Awalnya, hanya sedikit yang percaya. Namun, ketika berita tentang keberanian Athena menyebar, semakin banyak orang yang bergabung dengannya.
Di setiap tempat yang ia kunjungi, Athena mengajarkan para penduduk cara melawan, cara menggunakan senjata sederhana, dan cara melindungi diri mereka sendiri. Ia membangun jaringan rahasia yang tersebar di berbagai desa dan kota kecil, mengubah ketakutan menjadi harapan.
---
Elora: Simbol Harapan
Elora yang awalnya hanya seorang anak kecil yang trauma mulai tumbuh menjadi simbol perjuangan. Meski usianya muda, keberaniannya menginspirasi banyak orang.
“Aku kehilangan segalanya,” katanya dalam sebuah pertemuan kecil dengan para buruh. “Tapi Athena memberiku harapan. Dan aku ingin membalas apa yang telah mereka ambil dariku.”
Kata-kata Elora menggugah hati banyak orang. Dalam dirinya, mereka melihat masa depan yang lebih baik.
---
Sumpah Revolusi
Beberapa minggu kemudian, Athena berhasil mengumpulkan ratusan orang di sebuah lembah yang tersembunyi. Mereka datang dengan senjata seadanya, tetapi dengan semangat yang tak bisa dipatahkan.
Athena berdiri di depan mereka, memandang wajah-wajah yang penuh harapan tetapi juga rasa takut.
“Kita semua di sini karena satu alasan,” katanya lantang. “Kita telah melihat kekejaman Atlantis. Kita telah merasakan bagaimana mereka merampas kehidupan kita. Tapi sekarang, saatnya kita melawan.”
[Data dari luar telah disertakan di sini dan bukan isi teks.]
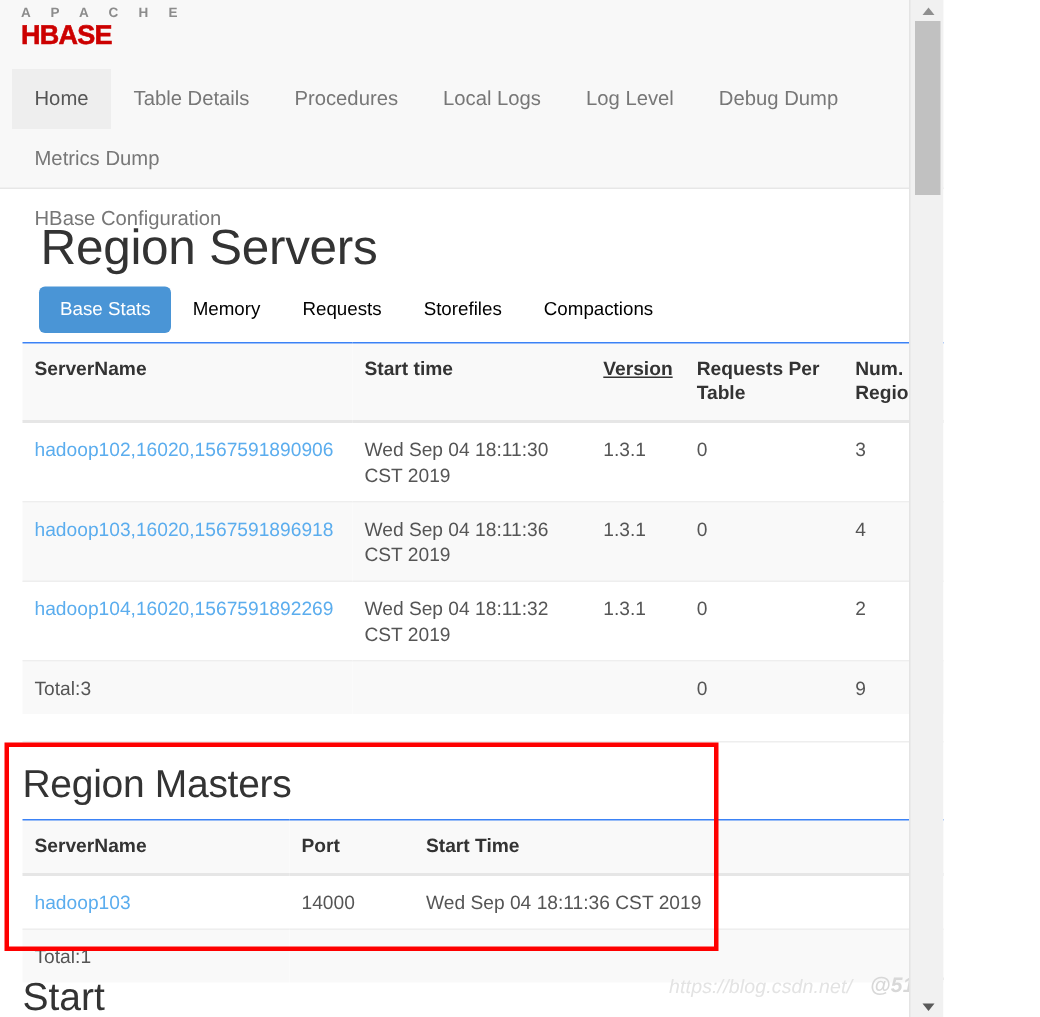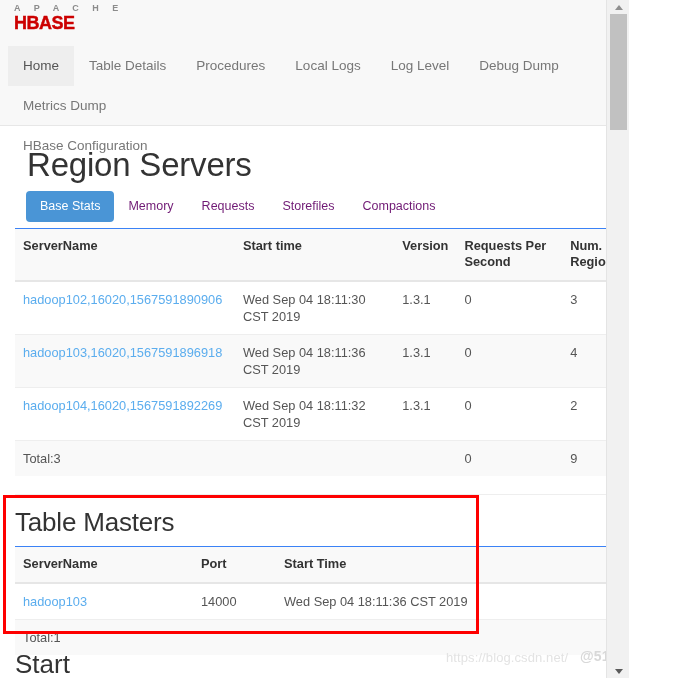--- a/index.html
+++ b/index.html
@@ -102,21 +102,21 @@
 
   
   .tabs {
     display: flex;
     align-items: center;
     margin: 0 0 6px 0;
     padding-left: 11px;
   }
   .tab {
     font-size: 12.5px;
-    color: #701a75;
+    color: #000000;
     padding: 7px 14px;
     text-decoration: none;
     border-radius: 4px;
     line-height: 17px;
     cursor: pointer;
     white-space: nowrap;
   }
   .tab.active {
     background: #4a95d6;
     color: #ffffff;
@@ -151,21 +151,21 @@
   table.data tbody tr.total td { background: #f9f9f9; }
   td a.link, a.link {
     color: #5badee;
     text-decoration: none;
     cursor: pointer;
   }
 
   
   .rs-c1 { width: 220px; }
   .rs-c2 { width: 160px; }
-  .rs-c3 { width: 61px; }
+  .rs-c3 { width: 61px; text-decoration: underline; }
   .rs-c4 { width: 106px; }
   .rs-c5 { width: 93px; }
 
   
   .bm-c1 { width: 178px; }
   .bm-c2 { width: 83px; }
   .bm-c3 { width: auto; }
 
   hr.sep {
     border: 0;
@@ -205,20 +205,21 @@
     color: #333;
     line-height: 1.1;
   }
 
   
   .watermark {
     position: absolute;
     z-index: 60;
     white-space: nowrap;
     pointer-events: none;
+    font-style: italic;
   }
   .wm-csdn {
     left: 446px;
     top: 650px;
     font-size: 13px;
     color: #e3e3e3;
     letter-spacing: 0.1px;
   }
   .wm-cto {
     left: 580px;
@@ -318,21 +319,21 @@
         <a class="tab">Storefiles</a>
         <a class="tab">Compactions</a>
       </div>
 
       <table class="data">
         <thead>
           <tr>
             <th class="rs-c1">ServerName</th>
             <th class="rs-c2">Start time</th>
             <th class="rs-c3">Version</th>
-            <th class="rs-c4">Requests Per Second</th>
+            <th class="rs-c4">Requests Per Table</th>
             <th class="rs-c5">Num. Regions</th>
           </tr>
         </thead>
         <tbody>
           <tr>
             <td>
               <a class="link">hadoop102,16020,1567591890906</a>
             </td>
             <td>Wed Sep 04 18:11:30 CST 2019</td>
             <td>1.3.1</td>
@@ -364,21 +365,21 @@
             <td>0</td>
             <td>9</td>
           </tr>
         </tbody>
       </table>
 
       <hr class="sep">
     </div>
 
     <div class="backup-block">
-      <h2 class="section-heading">Table Masters</h2>
+      <h2 class="section-heading">Region Masters</h2>
 
       <table class="data">
         <thead>
           <tr>
             <th class="bm-c1">ServerName</th>
             <th class="bm-c2">Port</th>
             <th class="bm-c3">Start Time</th>
           </tr>
         </thead>
         <tbody>

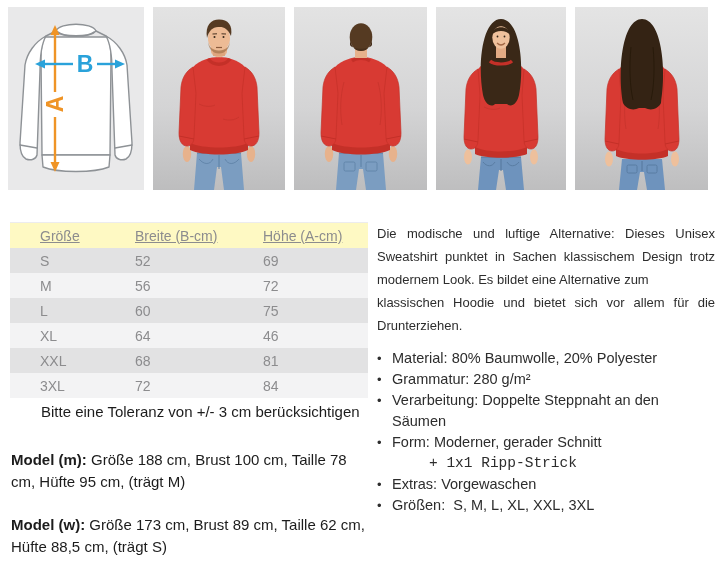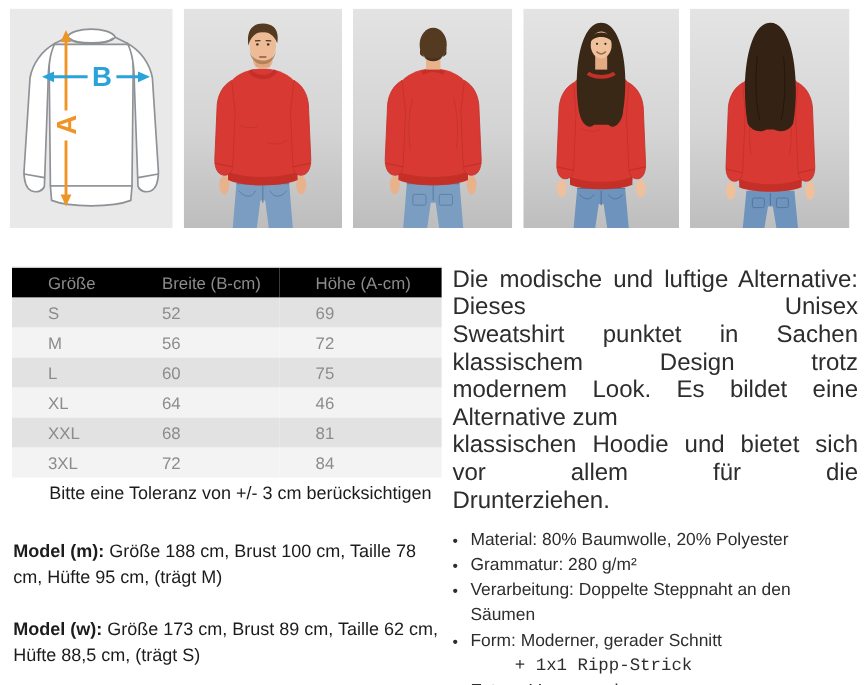--- a/index.html
+++ b/index.html
@@ -9,33 +9,33 @@
   
   .gallery{position:absolute;left:8px;top:7px;height:183px;display:flex;gap:9px;}
   .panel{height:183px;overflow:hidden;}
   .panel svg{display:block;}
 
   
   .size-table{position:absolute;left:10px;top:222px;width:358px;border-collapse:collapse;
               font-size:14px;color:#8c8c8e;border-top:1px solid #ececee;}
   .size-table th,.size-table td{height:25px;padding:0 0 0 30px;text-align:left;
               font-weight:400;vertical-align:middle;}
-  .size-table thead tr{background:#000000;}
+  .size-table thead tr{background:#fef9c3;text-decoration:underline;}
   .size-table tbody tr:nth-child(odd){background:#e2e2e3;}
   .size-table tbody tr:nth-child(even){background:#f3f3f4;}
 
   .tolerance{position:absolute;left:8px;top:403px;width:360px;font-size:15px;color:#1c1c1c;margin-left:33px;}
 
   .models{position:absolute;left:11px;top:449px;width:356px;font-size:15px;color:#1c1c1c;line-height:22px;}
   .model-block{margin:0 0 21px 0;}
   .model-label{font-weight:700;margin-top:12px;}
 
   
   .desc-col{position:absolute;left:377px;top:222px;width:338px;color:#2d2d2d;}
-  .dline{font-size:20px;line-height:23px;text-align:justify;white-space:normal;}
+  .dline{font-size:13px;line-height:23px;text-align:justify;white-space:normal;}
   .dline.j{text-align-last:justify;}
   .features{margin-top:11px;}
   .feat{display:flex;font-size:14.5px;line-height:21px;}
   .feat .b{width:15px;flex:0 0 15px;font-size:13px;}
   .feat .t{white-space:pre-wrap;}
   .feat.cont{padding-left:52px;font-family:Liberation Mono, monospace;}
 </style>
 </head>
 <body>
Ia mengangkat tinjunya ke udara. “Aku bersumpah di sini, bersama kalian semua, bahwa kita akan menggulingkan Atlantis. Kita akan membangun dunia baru, dunia di mana anak-anak seperti Elora bisa hidup tanpa rasa takut.”
Suara sorakan menggema di lembah itu. Malam itu, Athena tidak hanya membangun pasukan—ia membangun sebuah gerakan. Dan dengan Elora di sisinya, ia bersiap untuk memimpin revolusi yang akan mengguncang dunia.